*** INFORMATION SHOWN Section Begins ***
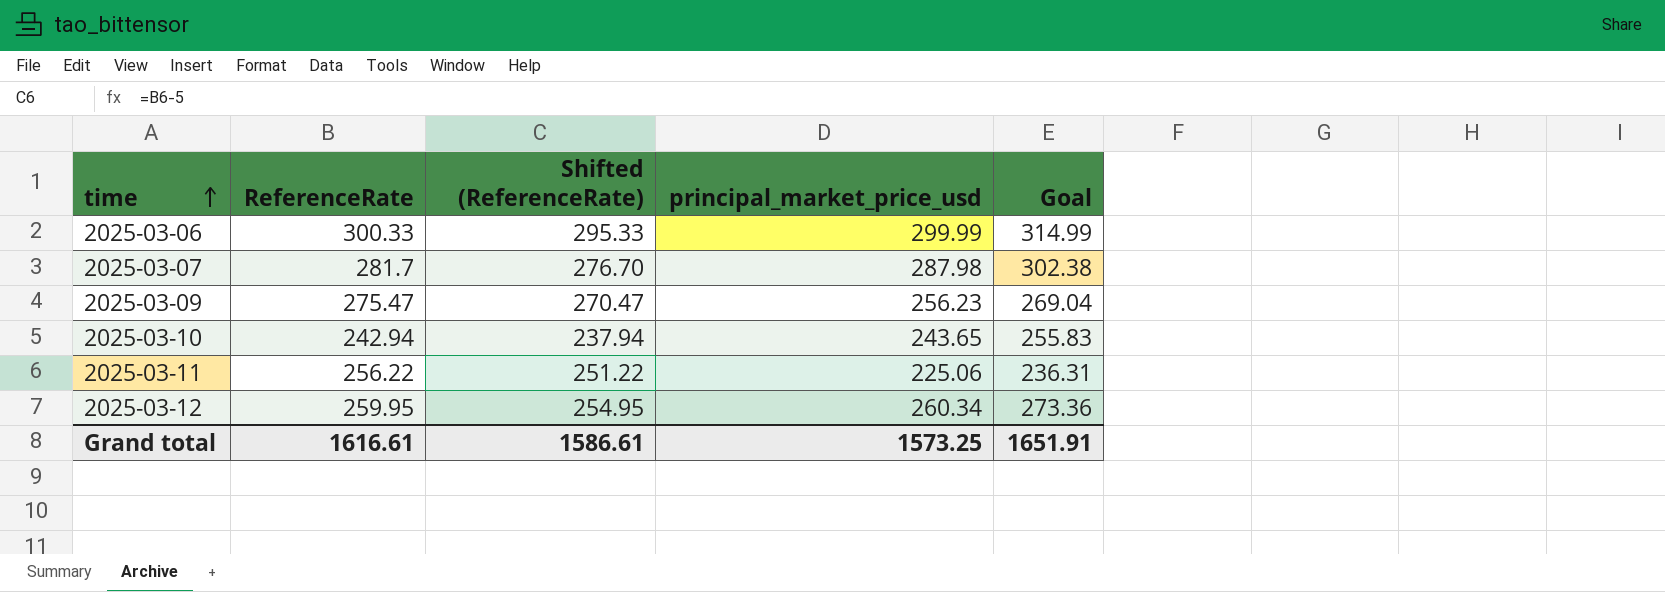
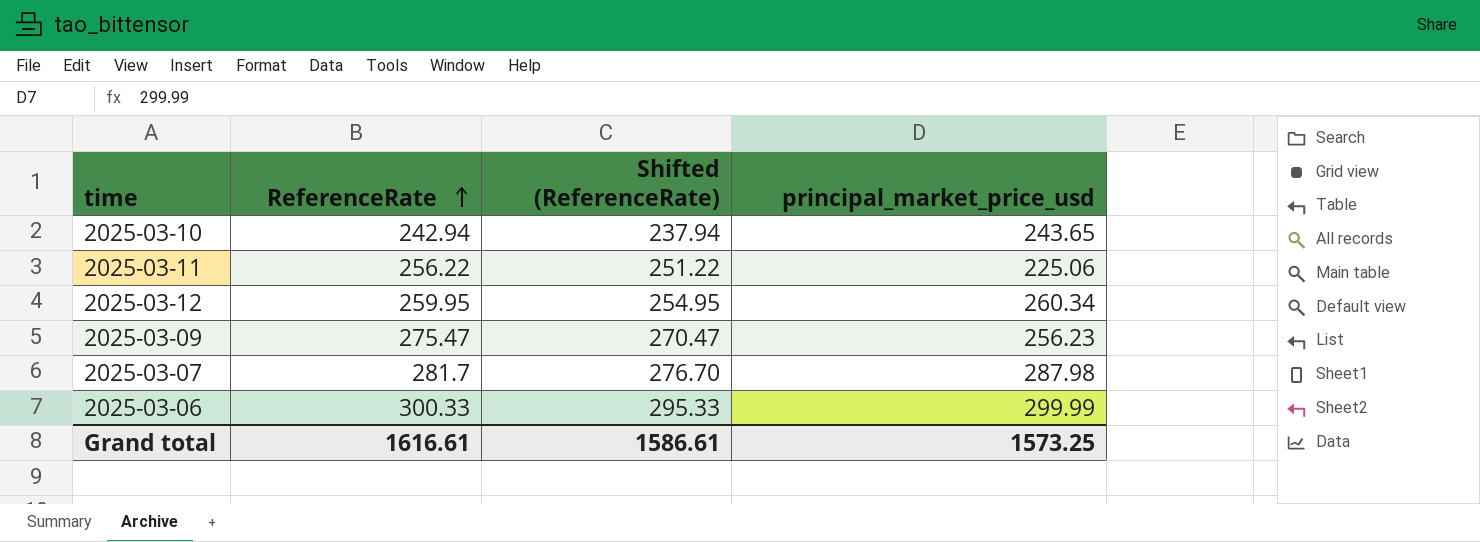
row order: time ascending -> ReferenceRate ascending
column Goal | formula: [principal_market_price_usd] * 1.05 -> none

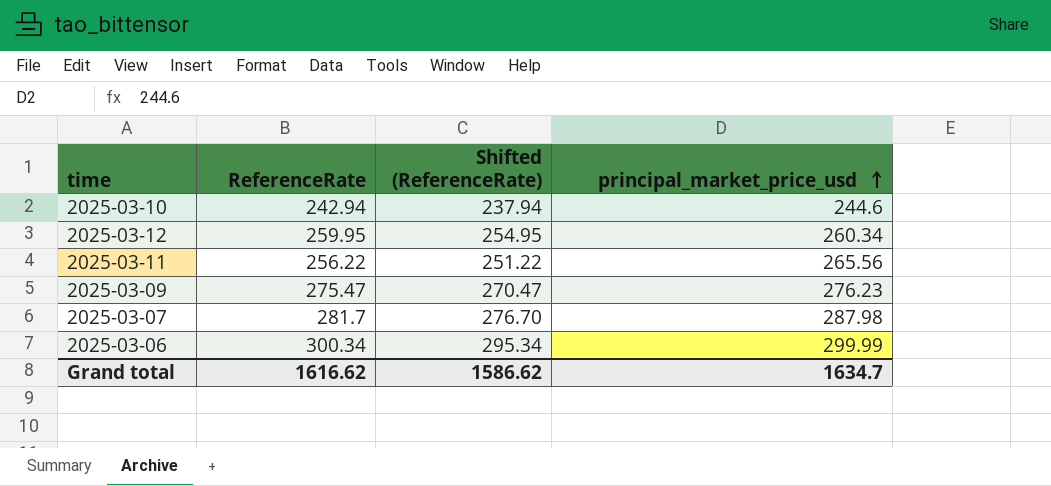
row order: ReferenceRate ascending -> principal_market_price_usd ascending
2025-03-10 | principal_market_price_usd: 243.65 -> 244.6
2025-03-11 | principal_market_price_usd: 225.06 -> 265.56
2025-03-09 | principal_market_price_usd: 256.23 -> 276.23
2025-03-06 | ReferenceRate: 300.33 -> 300.34
2025-03-06 | Shifted (ReferenceRate): 295.33 -> 295.34
Grand total | ReferenceRate: 1616.61 -> 1616.62
Grand total | Shifted (ReferenceRate): 1586.61 -> 1586.62
Grand total | principal_market_price_usd: 1573.25 -> 1634.7

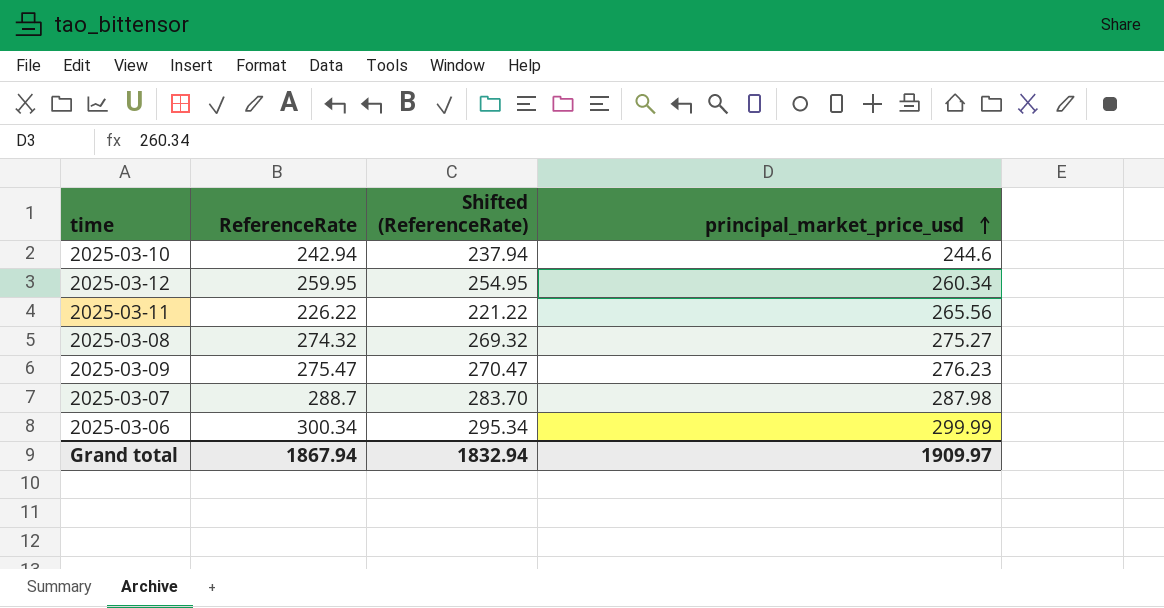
2025-03-11 | ReferenceRate: 256.22 -> 226.22
2025-03-11 | Shifted (ReferenceRate): 251.22 -> 221.22
row 2025-03-08: none -> 274.32 | 269.32 | 275.27
2025-03-07 | ReferenceRate: 281.7 -> 288.7
2025-03-07 | Shifted (ReferenceRate): 276.70 -> 283.70
Grand total | ReferenceRate: 1616.62 -> 1867.94
Grand total | Shifted (ReferenceRate): 1586.62 -> 1832.94
Grand total | principal_market_price_usd: 1634.7 -> 1909.97

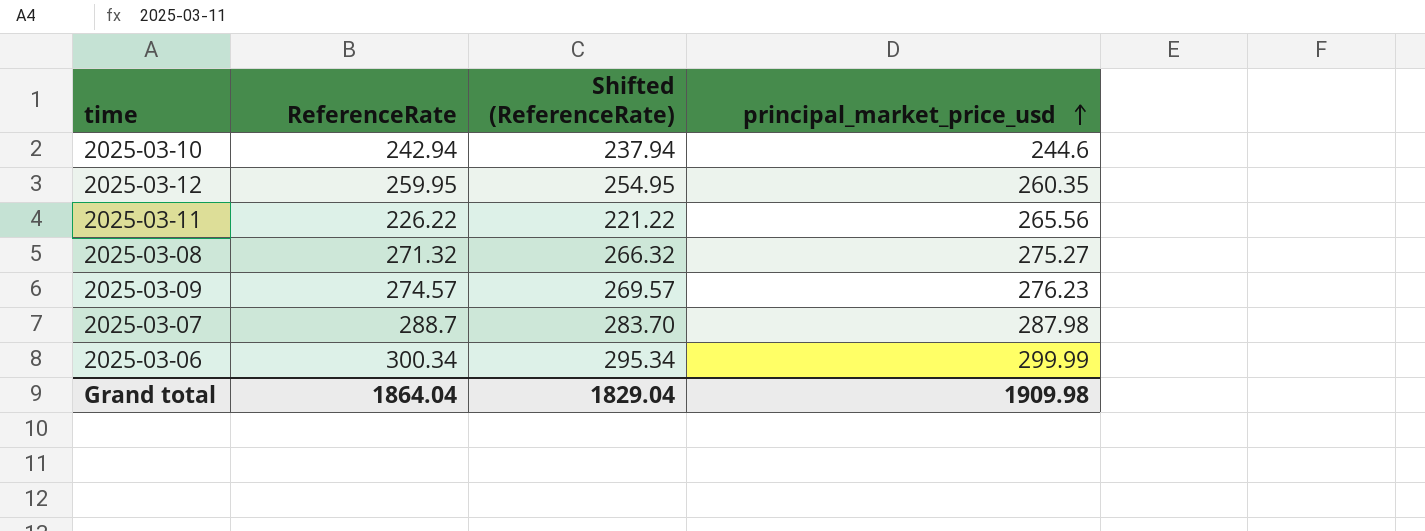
2025-03-12 | principal_market_price_usd: 260.34 -> 260.35
2025-03-08 | ReferenceRate: 274.32 -> 271.32
2025-03-08 | Shifted (ReferenceRate): 269.32 -> 266.32
2025-03-09 | ReferenceRate: 275.47 -> 274.57
2025-03-09 | Shifted (ReferenceRate): 270.47 -> 269.57
Grand total | ReferenceRate: 1867.94 -> 1864.04
Grand total | Shifted (ReferenceRate): 1832.94 -> 1829.04
Grand total | principal_market_price_usd: 1909.97 -> 1909.98

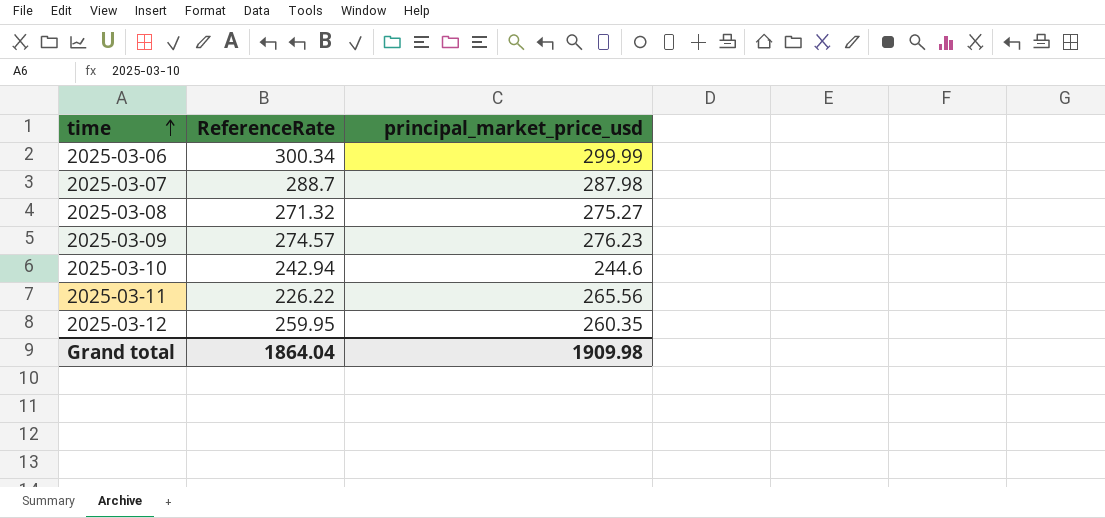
row order: principal_market_price_usd ascending -> time ascending
column Shifted (ReferenceRate) | formula: [ReferenceRate] - 5 -> none

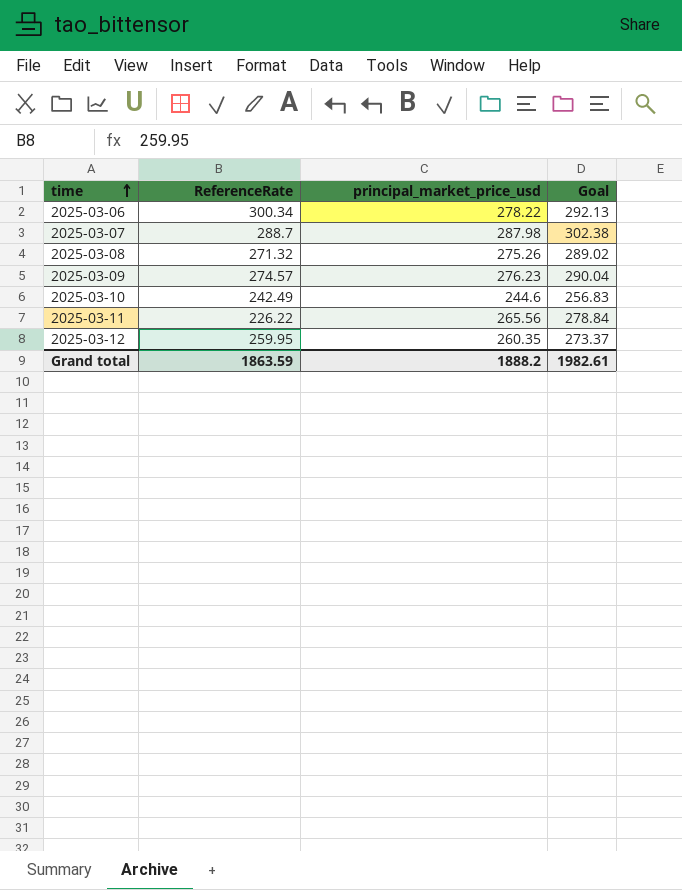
column Goal | formula: none -> [principal_market_price_usd] * 1.05
2025-03-06 | principal_market_price_usd: 299.99 -> 278.22
2025-03-08 | principal_market_price_usd: 275.27 -> 275.26
2025-03-10 | ReferenceRate: 242.94 -> 242.49
Grand total | ReferenceRate: 1864.04 -> 1863.59
Grand total | principal_market_price_usd: 1909.98 -> 1888.2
*** INFORMATION SHOWN Section Ends ***
WHAT IS BEING ASKED: From the data, pick out every line that includes "none".

RESPONSE TO THIS EXERCISE:
column Goal | formula: [principal_market_price_usd] * 1.05 -> none
row 2025-03-08: none -> 274.32 | 269.32 | 275.27
column Shifted (ReferenceRate) | formula: [ReferenceRate] - 5 -> none
column Goal | formula: none -> [principal_market_price_usd] * 1.05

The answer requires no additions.